In March, researchers announced that a large language model (LLM) passed the famous Turing test, a benchmark designed by computer scientist Alan Turing in 1950 to evaluate whether computers could think. This follows research from last year suggesting that the time is now for artificial intelligence (AI) labs to take the welfare of their AI models into account.
In 2024, Anthropic appointed Kyle Fish as the first-ever AI welfare researcher to examine “ethical questions about the consciousness and rights of AI systems.” Five months later, the company announced “a research program to investigate, and prepare to navigate, model welfare.” New York Times columnist Kevin Roose then gave this initiative a significant boost, publishing an article detailing a sympathetic interview with Fish and opining that he thought it was “fine for researchers to study A.I. welfare, or examine A.I. systems for signs of consciousness.”
Critics such as cognitive scientist Gary Marcus dismissed this initiative as just more AI hype designed to fool the public into thinking that the company’s AI product is “so smart we need to give it rights.”
And for many, this entire discussion seems hopelessly irrelevant.
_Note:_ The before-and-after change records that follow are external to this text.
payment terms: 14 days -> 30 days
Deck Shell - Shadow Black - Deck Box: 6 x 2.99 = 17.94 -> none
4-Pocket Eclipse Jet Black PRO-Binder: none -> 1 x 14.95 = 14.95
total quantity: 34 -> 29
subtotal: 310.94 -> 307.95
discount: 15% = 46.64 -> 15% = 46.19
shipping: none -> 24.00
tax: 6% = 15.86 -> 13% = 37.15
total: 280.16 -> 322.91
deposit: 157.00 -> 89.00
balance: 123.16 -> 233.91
In 1984, the computer scientist Edsger Dijkstra said “the question of whether Machines Can Think … is about as relevant as the question of whether Submarines Can Swim.”
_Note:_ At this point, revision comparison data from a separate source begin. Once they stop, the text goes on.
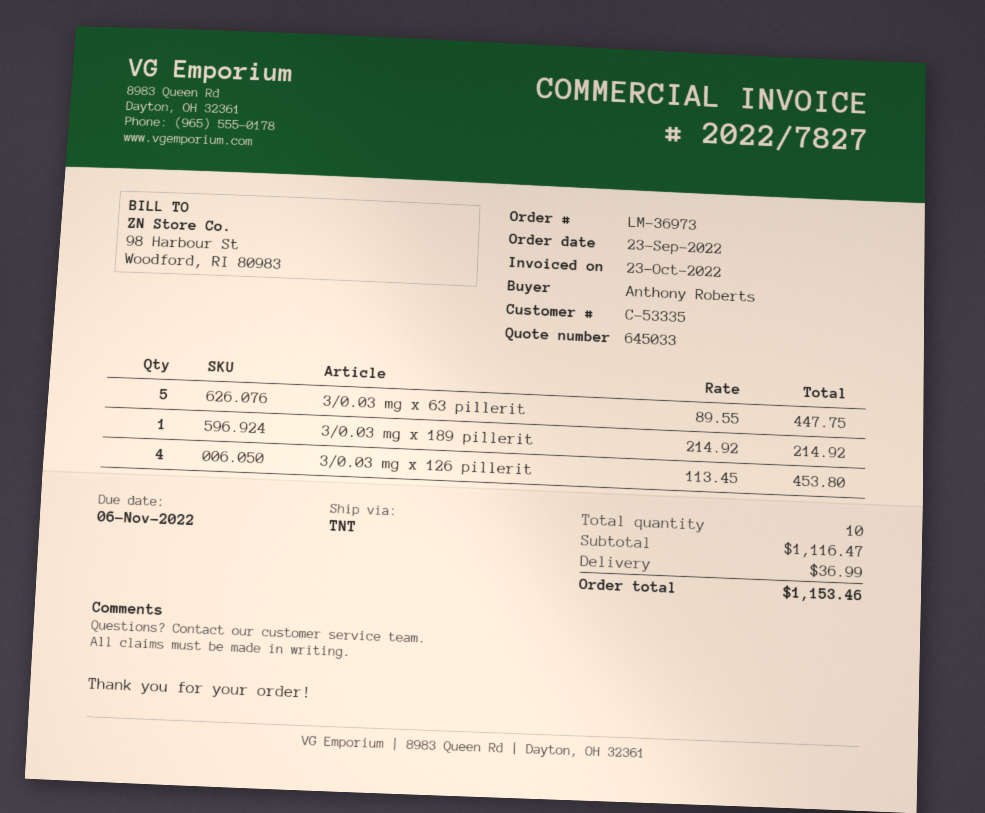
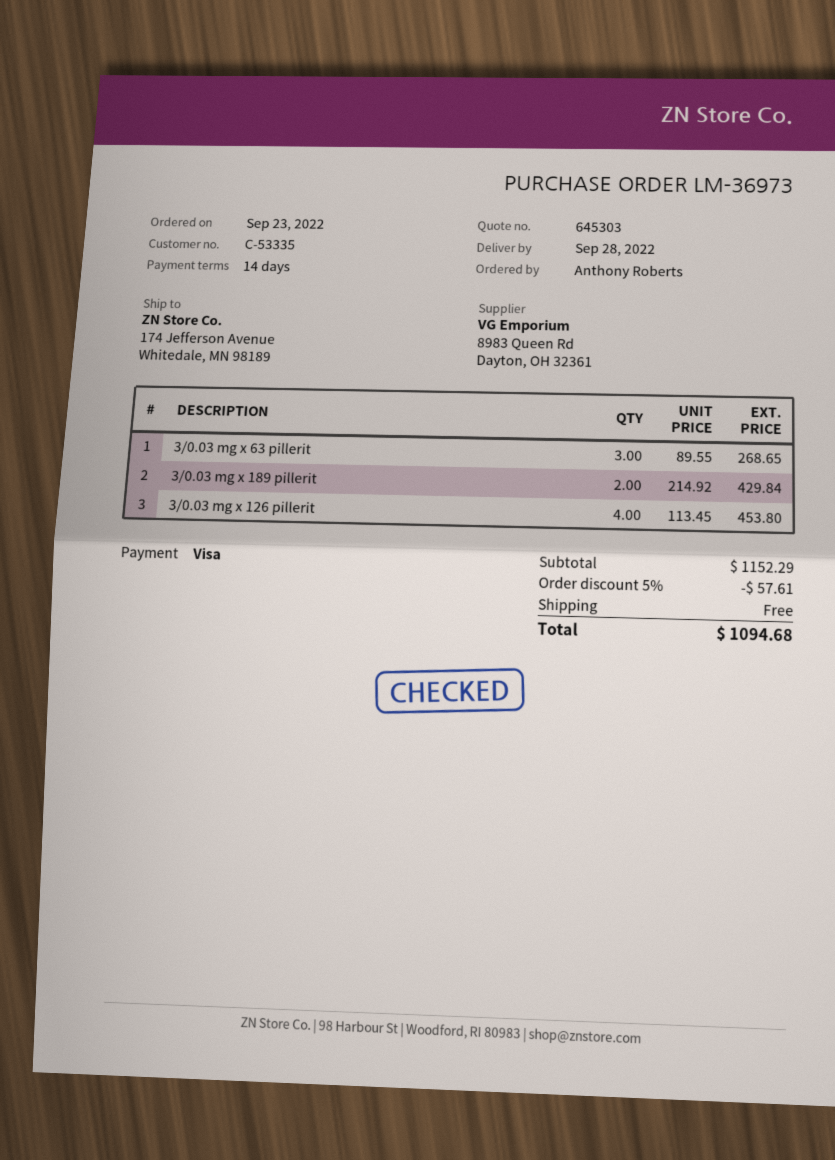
quote number: 645033 -> 645303
3/0.03 mg x 63 pillerit: 5 x 89.55 = 447.75 -> 3 x 89.55 = 268.65
3/0.03 mg x 189 pillerit: 1 x 214.92 = 214.92 -> 2 x 214.92 = 429.84
subtotal: 1116.47 -> 1152.29
discount: none -> 5% = 57.61
shipping: 36.99 -> 0.00
total: 1153.46 -> 1094.68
In the end, I think devoting resources to these speculative, hypothetical questions is premature, especially in the face of today’s urgent AI issues such as bias, national security, copyright, development of chemical or biological weapons, disinformation, and offensive cybersecurity challenges.
But it seems to me that policymakers and AI companies need a clear-eyed assessment of the possibility that AI models have or soon will have the kind of moral status that will require companies and governments to respect their rights and look out for their welfare.
Philosopher Robert Long provides the fundamental argument for taking this issue seriously, saying, “Our species has a poor track record, to put it mildly, of extending compassion to beings that don’t look and act exactly like us—especially when there’s money to be made by not caring. As AI systems become increasingly embedded in society, it will be convenient to view them as mere tools.”
Slavery was a stable economic, cultural, and political institution for thousands of years. It could return in a particularly virulent form if companies and policymakers ignore the demands of morality and let the useful institution of robot slavery gain traction in our society.
In his chilling, dystopian novel “Never Let Me Go,” Kazuo Ishiguro describes how scientists created clones to act as organ donors for humans without first addressing the question of whether the clones were moral persons. By the time it became clear that they were in all relevant ways indistinguishable from humans and deserving of ethical treatment, the donation services they enabled had become so entrenched in society as a way to extend human life and recover from disease that governments continued to permit physicians to harvest the clone organs anyway.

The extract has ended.